Even when the action picks up — explosions, gunfire, machetes — it’s impossible to tell what’s happening. The camera shakes like it’s having an existential crisis, and the lighting is so dim you half expect a raccoon to wander onto the set.


The Philosophy of Sewer Warfare

At some point, the film decides it wants to be deep. Angel and Jake engage in lengthy debates about justice, morality, and society’s neglect of the underclass. It’s the kind of dialogue that makes you wish for subtitles — not to understand them better, but to turn them off entirely.
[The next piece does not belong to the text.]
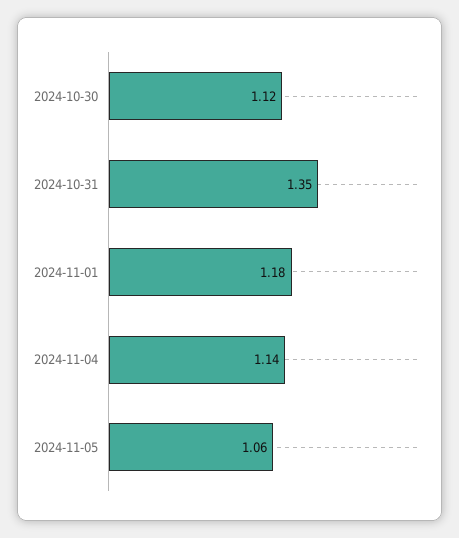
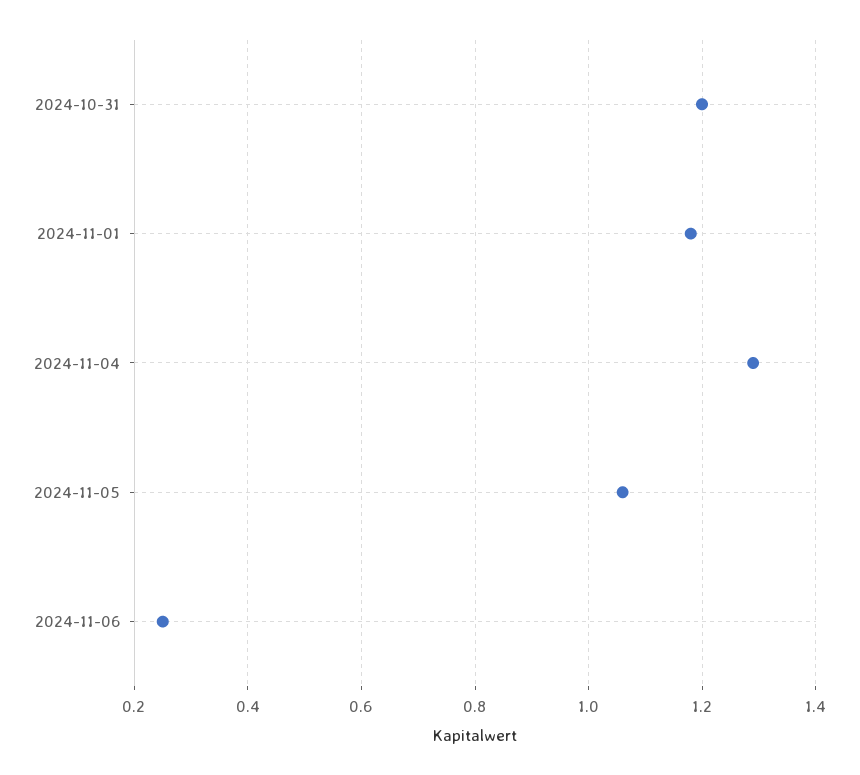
2024-10-30: 1.12 -> none
2024-10-31: 1.35 -> 1.2
2024-11-04: 1.14 -> 1.3
2024-11-06: none -> 0.25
Angel’s revolution is never quite explained. Does he want to blow up the subway? Take over the world? Start an underground book club? It’s unclear, but he certainly talks about it a lot. The film tries to make him a tragic antihero, but mostly he comes across as a motivational speaker who missed his TED Talk because he got stuck in a manhole.
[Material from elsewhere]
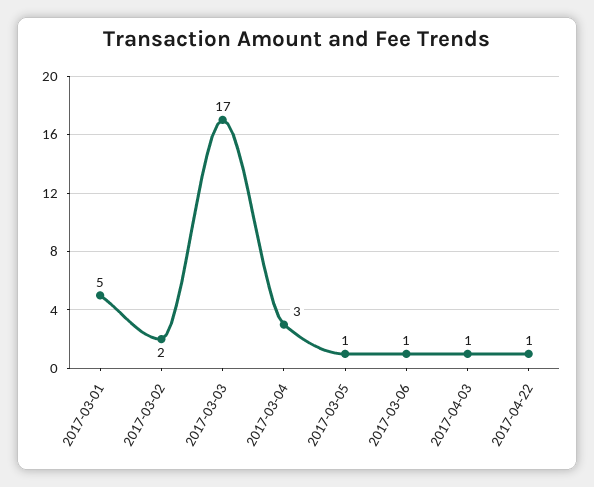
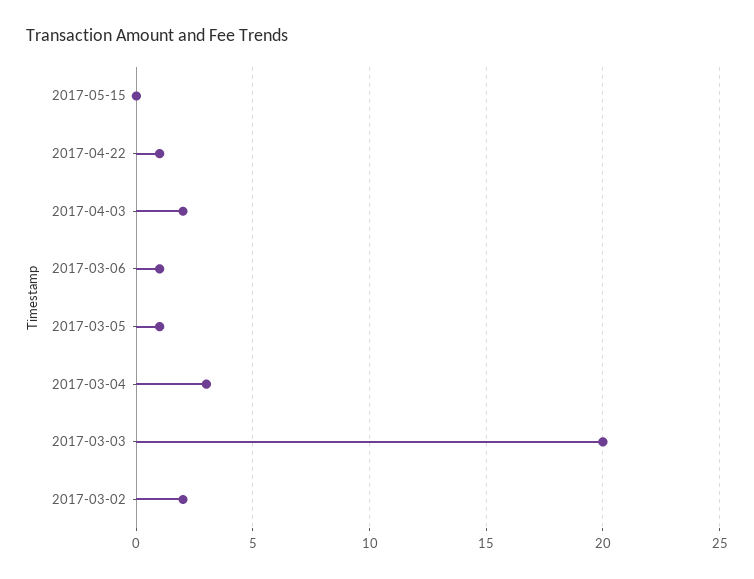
2017-03-01: 5 -> none
2017-03-03: 17 -> 20
2017-04-03: 1 -> 2
2017-05-15: none -> 0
Jake’s arc — from vengeful ex-cop to spiritual pacifist — lands with all the subtlety of a subway train. When he finally chooses “peace” over revenge, you can almost hear the collective groan of the audience begging him to shoot someonejust to end the movie.


Production Values 20 Feet Below Zero

Everything about this film screams “shot over a long weekend.” The set design consists of damp brick walls, flickering lights, and a constant haze of steam — possibly from the crew’s collective exasperation. The soundtrack alternates between industrial drone and mournful acoustic guitar, which I assume represents “the duality of man” or maybe just the composer’s Spotify shuffle.

And then there’s the CGI. The explosions look like they were rendered on a Nokia phone, and the subway derailment sequence plays out like a PowerPoint transition gone rogue. When you can see the green screen seams more clearly than the characters’ faces, it’s time to go back to the drawing board — or in this case, the manhole.


The Moral of the Story (If There Is One)

20 Feet Below clearly wants to say something profound about society’s forgotten people. The problem is, it says it in the cinematic equivalent of a muffled scream through a wet sock. What could have been a gritty, socially aware thriller becomes a sermon wrapped in confusion, delivered by a man who thinks fire is a personality trait.

The film’s attempts at social commentary are as subtle as a jackhammer. We get it — homelessness is tragic, humanity is corrupt, the system has failed. But when your “message” is buried under terrible lighting, melodramatic monologues, and dialogue like “the darkness is inside us all,” you’ve officially entered the realm of unintentional parody.


Final Verdict: The Only Thing Descending Is the Viewer’s Will to Live

20 Feet Below: The Darkness Descending is a film that dares to ask, “How far can you sink before hitting bottom?” The answer, apparently, is 20 feet — though by the time the credits roll, you’ll wish it were a few miles deeper.

Even Danny Trejo can’t save this mess. It’s a disaster of tone, pacing, and coherence — an urban horror that mistakes echoing tunnels for atmosphere and yelling for emotion. Watching it feels like being trapped underground with a group of people arguing about metaphors while someone flickers the lights on and off.

If you’re looking for redemption, you won’t find it here. What you’ll find instead is a movie that makes you long for the sweet release of daylight — or at least a working elevator.

Rating: 1 out of 10 subway rats.
Buried, bewildering, and 20 feet below tolerable.